All lines holding the word "height" should be located in the records and copied.

++++ LISTED ENTRIES

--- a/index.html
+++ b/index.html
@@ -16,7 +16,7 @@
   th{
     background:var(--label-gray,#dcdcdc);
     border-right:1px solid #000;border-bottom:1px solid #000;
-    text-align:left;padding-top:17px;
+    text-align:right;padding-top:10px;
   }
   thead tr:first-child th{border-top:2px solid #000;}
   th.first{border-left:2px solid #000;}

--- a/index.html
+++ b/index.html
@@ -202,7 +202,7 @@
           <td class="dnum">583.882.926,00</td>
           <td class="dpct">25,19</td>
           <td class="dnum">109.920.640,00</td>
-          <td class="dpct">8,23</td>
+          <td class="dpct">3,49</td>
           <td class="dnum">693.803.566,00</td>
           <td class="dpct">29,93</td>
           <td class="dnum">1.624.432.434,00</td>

++++++++
++++ LISTED ENTRIES

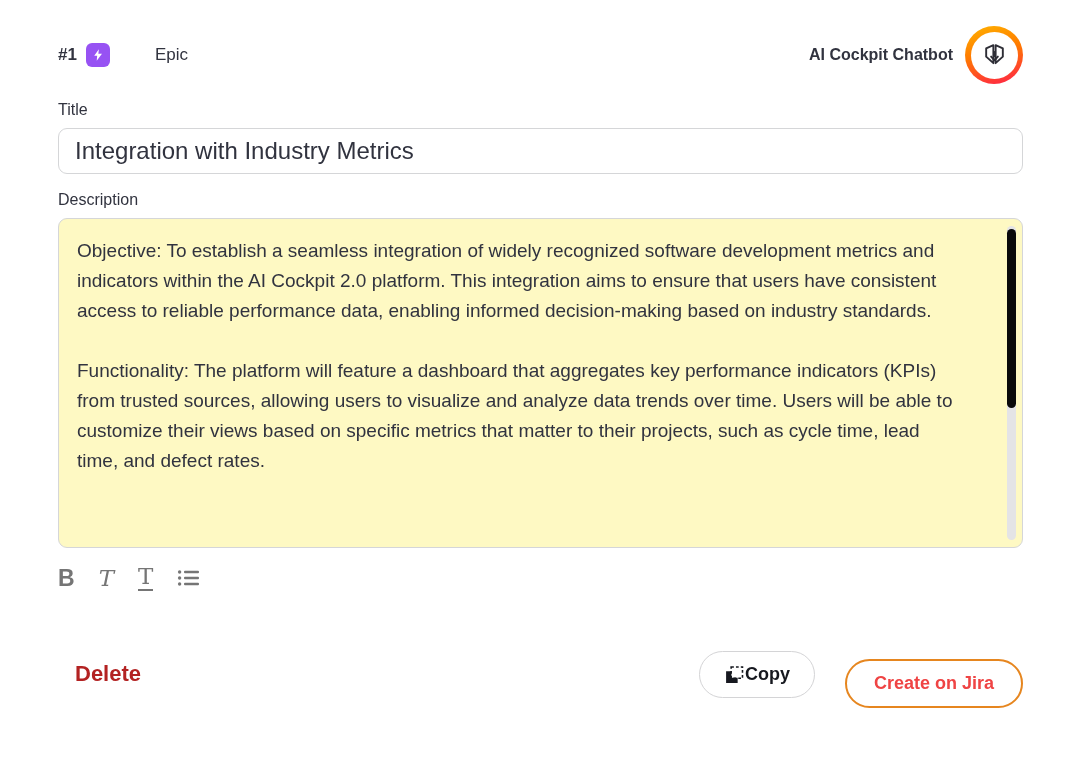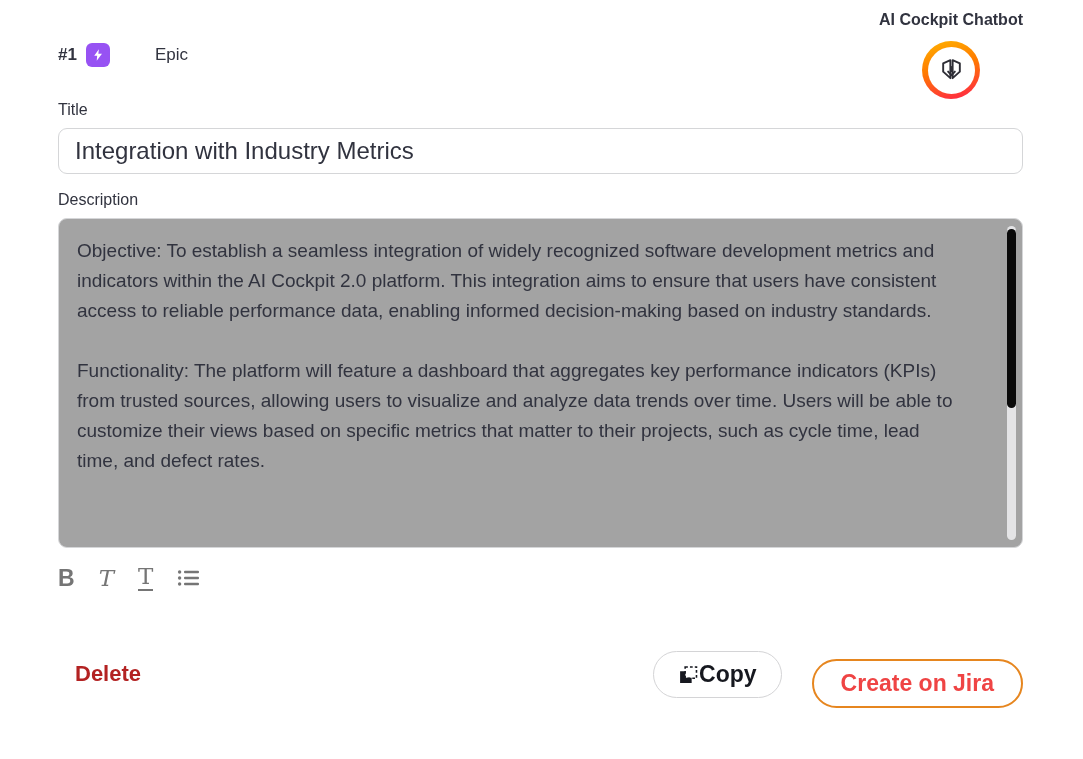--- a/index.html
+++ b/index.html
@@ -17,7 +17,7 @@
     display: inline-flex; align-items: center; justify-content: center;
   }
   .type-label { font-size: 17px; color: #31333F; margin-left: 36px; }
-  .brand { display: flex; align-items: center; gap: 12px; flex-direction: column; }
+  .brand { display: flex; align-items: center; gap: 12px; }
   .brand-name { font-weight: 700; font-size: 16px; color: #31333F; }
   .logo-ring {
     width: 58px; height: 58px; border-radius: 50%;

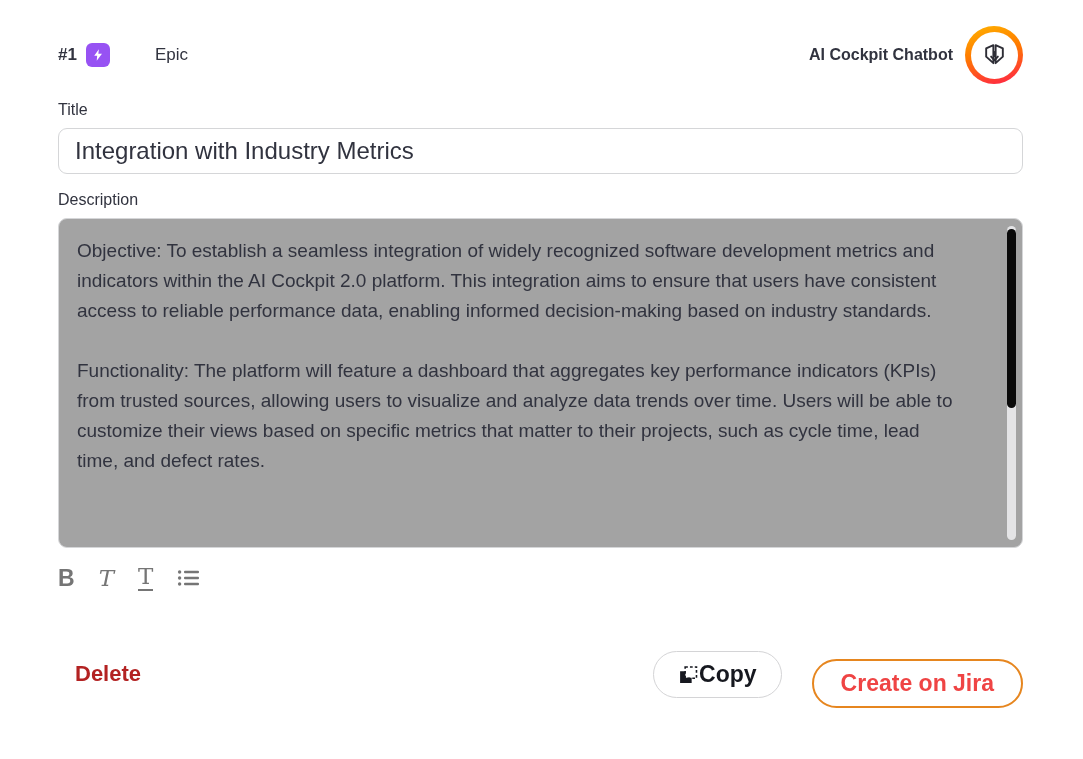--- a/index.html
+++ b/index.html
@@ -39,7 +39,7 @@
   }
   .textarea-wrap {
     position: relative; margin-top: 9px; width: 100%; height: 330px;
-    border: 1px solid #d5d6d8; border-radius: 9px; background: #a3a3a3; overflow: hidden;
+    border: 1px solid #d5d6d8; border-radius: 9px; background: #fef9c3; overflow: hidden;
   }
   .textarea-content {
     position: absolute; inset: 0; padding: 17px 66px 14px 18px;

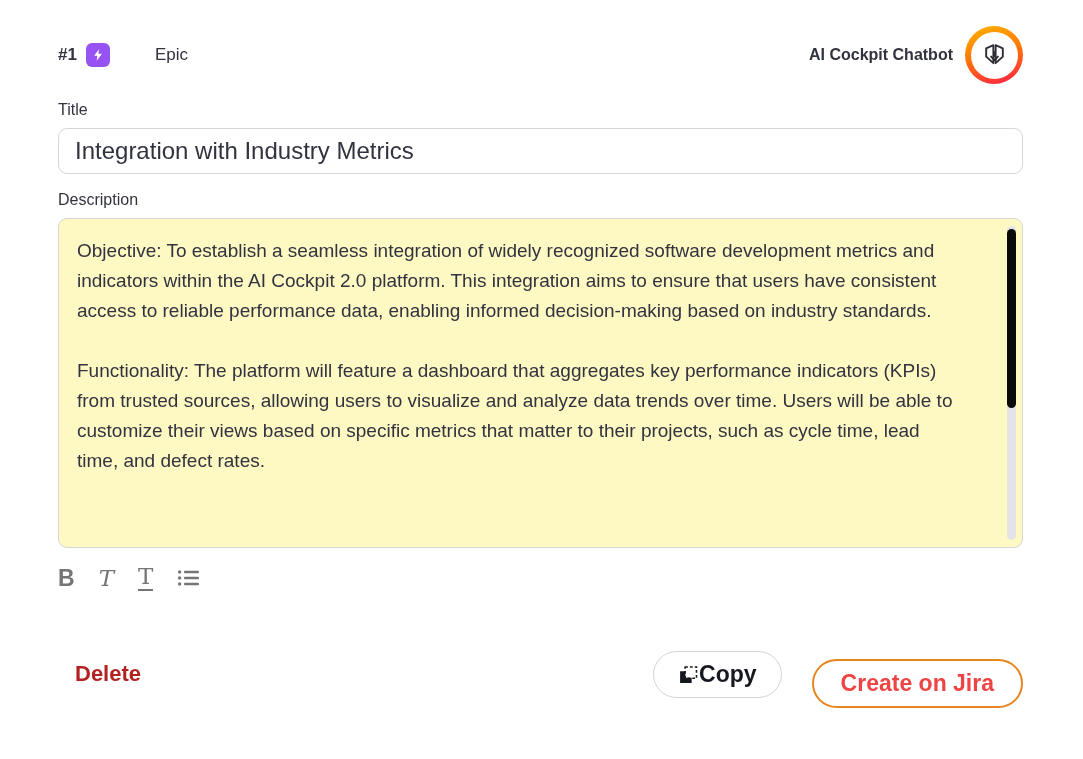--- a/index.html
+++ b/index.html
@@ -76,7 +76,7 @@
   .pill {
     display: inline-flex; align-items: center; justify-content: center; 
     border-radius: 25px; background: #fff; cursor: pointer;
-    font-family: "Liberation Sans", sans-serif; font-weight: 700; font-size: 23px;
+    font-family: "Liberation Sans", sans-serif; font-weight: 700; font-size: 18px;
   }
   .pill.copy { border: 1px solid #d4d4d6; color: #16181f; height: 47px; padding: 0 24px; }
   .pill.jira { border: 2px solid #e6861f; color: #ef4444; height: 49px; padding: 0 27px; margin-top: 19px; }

++++++++
++++ LISTED ENTRIES

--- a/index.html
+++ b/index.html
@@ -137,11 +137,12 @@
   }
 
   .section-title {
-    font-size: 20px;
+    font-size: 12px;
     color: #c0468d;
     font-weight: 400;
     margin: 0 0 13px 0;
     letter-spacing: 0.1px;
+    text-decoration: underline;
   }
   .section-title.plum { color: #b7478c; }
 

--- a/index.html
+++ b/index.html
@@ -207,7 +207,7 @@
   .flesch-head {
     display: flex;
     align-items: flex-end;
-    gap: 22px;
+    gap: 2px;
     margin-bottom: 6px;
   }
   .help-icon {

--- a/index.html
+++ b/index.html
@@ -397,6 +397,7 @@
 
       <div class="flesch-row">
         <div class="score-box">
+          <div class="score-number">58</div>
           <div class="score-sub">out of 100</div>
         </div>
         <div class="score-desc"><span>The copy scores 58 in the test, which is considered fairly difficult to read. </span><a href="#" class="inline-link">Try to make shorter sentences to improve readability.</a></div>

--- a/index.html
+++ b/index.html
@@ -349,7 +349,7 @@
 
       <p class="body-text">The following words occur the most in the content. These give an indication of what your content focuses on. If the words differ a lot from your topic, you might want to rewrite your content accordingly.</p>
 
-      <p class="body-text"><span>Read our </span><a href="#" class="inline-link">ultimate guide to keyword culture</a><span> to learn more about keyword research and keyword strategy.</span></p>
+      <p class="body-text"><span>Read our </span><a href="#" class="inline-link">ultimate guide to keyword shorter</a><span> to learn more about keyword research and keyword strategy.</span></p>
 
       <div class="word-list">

++++++++

== SOLVED PROBLEM ==
     width: 58px; height: 58px; border-radius: 50%;
     position: relative; margin-top: 9px; width: 100%; height: 330px;
   .pill.copy { border: 1px solid #d4d4d6; color: #16181f; height: 47px; padding: 0 24px; }
   .pill.jira { border: 2px solid #e6861f; color: #ef4444; height: 49px; padding: 0 27px; margin-top: 19px; }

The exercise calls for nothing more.